(DATA PROVIDED)

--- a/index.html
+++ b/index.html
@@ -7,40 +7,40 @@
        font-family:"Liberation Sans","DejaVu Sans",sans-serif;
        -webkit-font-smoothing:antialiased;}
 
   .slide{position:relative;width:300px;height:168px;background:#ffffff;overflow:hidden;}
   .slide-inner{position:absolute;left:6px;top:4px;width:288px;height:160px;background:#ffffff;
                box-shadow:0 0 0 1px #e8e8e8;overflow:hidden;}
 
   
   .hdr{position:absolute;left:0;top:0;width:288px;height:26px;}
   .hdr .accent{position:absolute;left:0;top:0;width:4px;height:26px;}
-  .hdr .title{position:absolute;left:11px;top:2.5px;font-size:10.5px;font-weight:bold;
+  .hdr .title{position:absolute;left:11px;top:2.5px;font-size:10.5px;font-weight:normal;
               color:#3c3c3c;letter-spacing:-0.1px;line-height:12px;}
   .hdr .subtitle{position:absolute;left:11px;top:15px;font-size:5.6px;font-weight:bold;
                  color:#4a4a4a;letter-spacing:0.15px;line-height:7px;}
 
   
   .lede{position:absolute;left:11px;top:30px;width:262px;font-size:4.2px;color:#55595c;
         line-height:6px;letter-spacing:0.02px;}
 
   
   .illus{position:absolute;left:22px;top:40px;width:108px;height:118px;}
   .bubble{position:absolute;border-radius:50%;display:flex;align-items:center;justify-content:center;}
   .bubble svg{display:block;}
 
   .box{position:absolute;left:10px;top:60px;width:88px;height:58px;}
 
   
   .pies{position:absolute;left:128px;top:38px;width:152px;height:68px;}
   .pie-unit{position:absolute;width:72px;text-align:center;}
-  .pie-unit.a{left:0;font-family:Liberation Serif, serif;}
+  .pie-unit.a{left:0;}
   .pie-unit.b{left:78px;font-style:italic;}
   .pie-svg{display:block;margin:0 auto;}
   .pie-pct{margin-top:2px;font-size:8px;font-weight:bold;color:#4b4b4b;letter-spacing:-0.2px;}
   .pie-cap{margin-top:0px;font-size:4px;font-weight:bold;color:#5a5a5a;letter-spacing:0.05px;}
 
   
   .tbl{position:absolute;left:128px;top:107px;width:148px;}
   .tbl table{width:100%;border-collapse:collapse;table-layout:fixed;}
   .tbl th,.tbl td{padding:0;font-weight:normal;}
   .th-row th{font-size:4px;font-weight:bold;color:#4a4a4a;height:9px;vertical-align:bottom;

(End DATA PROVIDED)
(DATA PROVIDED)

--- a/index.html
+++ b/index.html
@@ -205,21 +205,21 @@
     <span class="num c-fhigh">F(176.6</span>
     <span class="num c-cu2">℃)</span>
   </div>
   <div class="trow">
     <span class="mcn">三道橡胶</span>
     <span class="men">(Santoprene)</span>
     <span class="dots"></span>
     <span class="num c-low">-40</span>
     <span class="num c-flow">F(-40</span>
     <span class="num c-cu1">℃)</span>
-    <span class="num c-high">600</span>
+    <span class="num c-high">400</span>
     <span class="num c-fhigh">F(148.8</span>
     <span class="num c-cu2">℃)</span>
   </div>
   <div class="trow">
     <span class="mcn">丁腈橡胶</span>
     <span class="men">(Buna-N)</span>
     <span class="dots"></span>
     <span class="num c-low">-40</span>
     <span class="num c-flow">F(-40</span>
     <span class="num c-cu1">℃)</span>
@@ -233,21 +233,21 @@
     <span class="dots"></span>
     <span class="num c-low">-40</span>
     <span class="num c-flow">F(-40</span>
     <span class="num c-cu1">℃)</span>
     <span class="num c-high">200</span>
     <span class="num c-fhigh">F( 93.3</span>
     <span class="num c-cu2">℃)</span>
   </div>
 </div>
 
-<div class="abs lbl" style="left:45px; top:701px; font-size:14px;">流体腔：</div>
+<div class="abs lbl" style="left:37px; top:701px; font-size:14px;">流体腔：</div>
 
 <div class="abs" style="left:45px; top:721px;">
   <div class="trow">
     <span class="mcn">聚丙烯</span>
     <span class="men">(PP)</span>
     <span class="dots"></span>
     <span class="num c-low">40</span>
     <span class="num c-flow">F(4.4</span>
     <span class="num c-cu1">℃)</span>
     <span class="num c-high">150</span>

(End DATA PROVIDED)
(DATA PROVIDED)

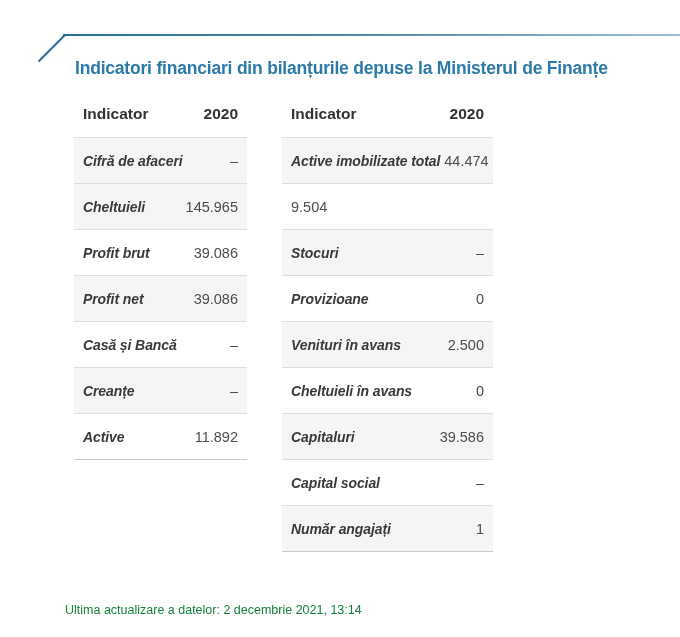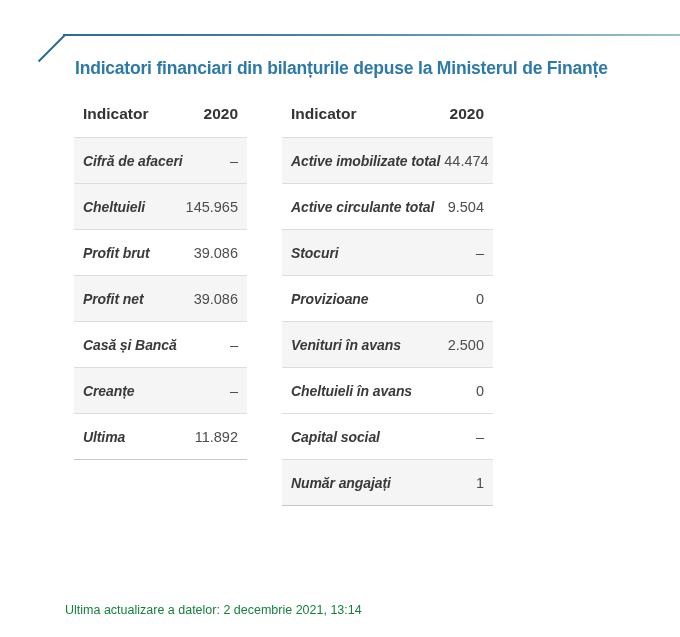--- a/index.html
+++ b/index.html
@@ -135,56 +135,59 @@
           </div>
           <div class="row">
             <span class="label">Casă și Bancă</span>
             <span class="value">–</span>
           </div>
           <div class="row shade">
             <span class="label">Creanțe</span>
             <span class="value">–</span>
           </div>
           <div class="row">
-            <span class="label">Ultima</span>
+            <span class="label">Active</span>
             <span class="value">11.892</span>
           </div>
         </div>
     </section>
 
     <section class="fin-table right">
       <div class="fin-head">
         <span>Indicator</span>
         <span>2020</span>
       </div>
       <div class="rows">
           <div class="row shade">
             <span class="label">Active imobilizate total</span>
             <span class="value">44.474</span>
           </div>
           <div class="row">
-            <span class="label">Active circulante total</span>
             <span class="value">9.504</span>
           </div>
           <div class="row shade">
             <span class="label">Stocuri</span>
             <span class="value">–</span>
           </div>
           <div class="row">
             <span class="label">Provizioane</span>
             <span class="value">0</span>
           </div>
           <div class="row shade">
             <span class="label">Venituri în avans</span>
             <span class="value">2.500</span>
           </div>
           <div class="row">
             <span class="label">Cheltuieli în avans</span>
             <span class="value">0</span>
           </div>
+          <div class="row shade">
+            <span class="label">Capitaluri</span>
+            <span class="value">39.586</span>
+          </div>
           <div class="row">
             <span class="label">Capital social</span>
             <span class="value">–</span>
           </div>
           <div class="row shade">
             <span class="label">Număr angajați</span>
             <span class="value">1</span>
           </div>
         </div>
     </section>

(End DATA PROVIDED)

WHAT IS REQUIRED:
Show a copy of each line from the records above in which the string "ffffff" occurs.

ANSWER:
   .slide{position:relative;width:300px;height:168px;background:#ffffff;overflow:hidden;}
   .slide-inner{position:absolute;left:6px;top:4px;width:288px;height:160px;background:#ffffff;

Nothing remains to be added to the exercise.